Why govern? What are the benefits? Many clients we see manage their CRM on a reactive basis – someone makes an ask, and a junior person makes the change. Over time, the CRM becomes a tangled web, may have poor adoption, and likely has very spotty compliance with best practices. It’s like an unmanaged business – it wouldn’t run well without oversight and planning. And it’ll surely cost you more and give you less benefit if you don’t tend to its care and feeding!
Salesforce system governance most effectively falls under the purview of a “CRM Steering Committee.” This is a team made up of a handful of senior leaders and individuals with vested interests in what the CRM does; they are the platform’s overseers and owners.
The list of things that a steering committee is responsible for typically includes the following:
- Review of adoption and usage metrics; assessment of process compliance – they should assess whether the system is running right and being used right.
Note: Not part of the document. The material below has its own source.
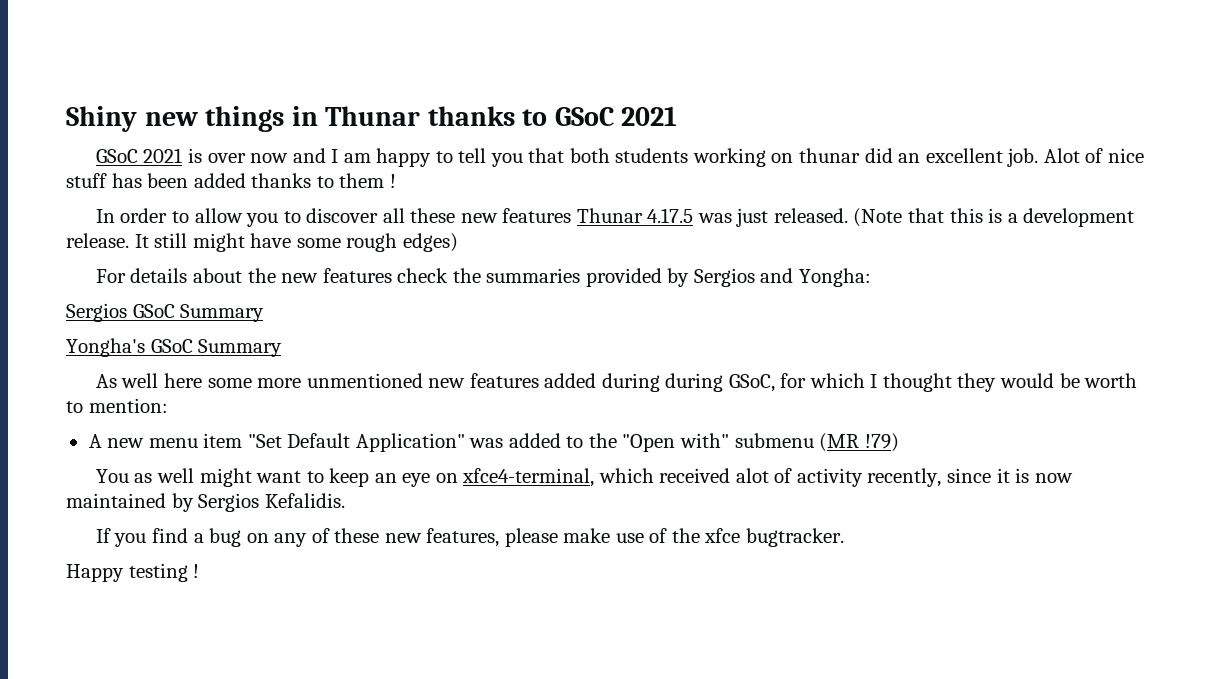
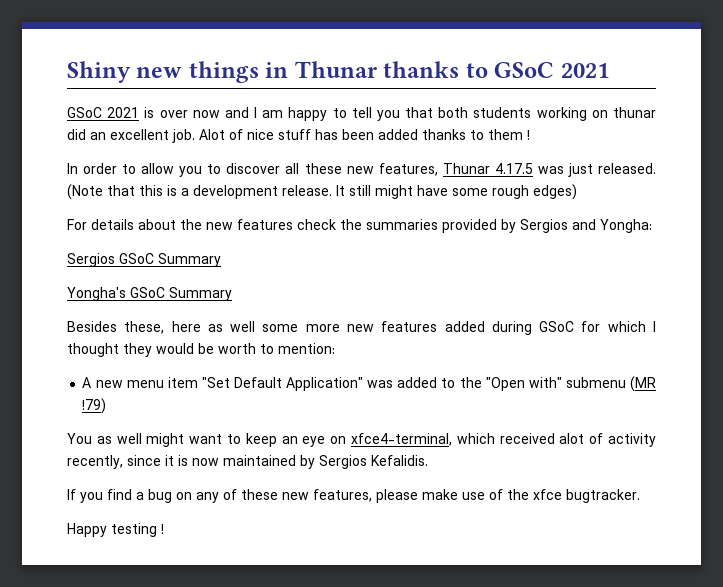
[502,208,572,223] features -> [378,163,438,176] features,
[95,373,202,388] As well here -> [67,321,256,334] Besides these, here as well
[306,373,423,388] unmentioned -> (340, 328) none
[665,373,775,392] during GSoC, -> [539,321,575,332] GSoC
- Identification and approval of any major new features, capabilities, processes, changes, or applications to be built into the system
- Bridging corporate business objectives into the CRM’s capabilities and measurements, as appropriate
- Long-term strategic plans
- Budgeting
- Timelines – the roadmap
- Defining and maintaining general rules for how the system is operated – what kinds of changes can be made under what circumstances, by whom, and when
- Data quality – measuring and assessing whether the valued asset of data in the system is being kept to a good standard
Who’s on the committee?
- It should have an effective size as a first consideration – anything beyond 8-10, and you’re into the realm of unwieldy.
- A senior leader who has authority over the majority of the system users – Chief Revenue Officer, Vice President of Sales, Chief Operating Officer, potentially even the CEO
- A representative, generally at the director level or above, for each of the major functional groups using the system (sales, marketing, customer service, etc.)
- A representative from each distinct business unit – here, this can be a senior, but the individual-contributor-level person who really understands how that business runs.
- IT
- A strategist from your Salesforce consultant firm
Who runs it
- Someone should be the formal “owner” of Salesforce in your organization, at least titular; that person is responsible for ensuring the steering committee operates effectively.
- However, the chair of the committee should probably be a business leader; it is best to make sure they’re fully vested and thinking about the business problems the system solves
How often?
- Quarterly meetings are probably best in a mature organization
- Monthly for less mature or rapidly growing or changing businesses
- Mid-implementation or major project, where the system is mission-critical, could be as often as bi-weekly
By the Way, Who Should “Own” Salesforce?
What a complex and oft-overlooked question this is. Many clients ask, “Who owns Salesforce here?” and get blank stares. So here’s our opinion.
Business should own it; IT should be responsible for it. Here’s some backup to that opinion:
- The system is there to provide business solutions; business leaders had, first of all, best want it in place, and secondly, they should have ownership of what it delivers.
- The role of IT here is to ensure the system is managed properly to best practices for software systems. They serve the business and make sure that things get done right.
We’ve seen the reverse, where IT owns and tells business what they’re going to get. Yeah, guess how well that works out.
We’ve seen business take no real ownership, and the system is adrift. Suboptimal.
Make a clear choice; that’s our guidance.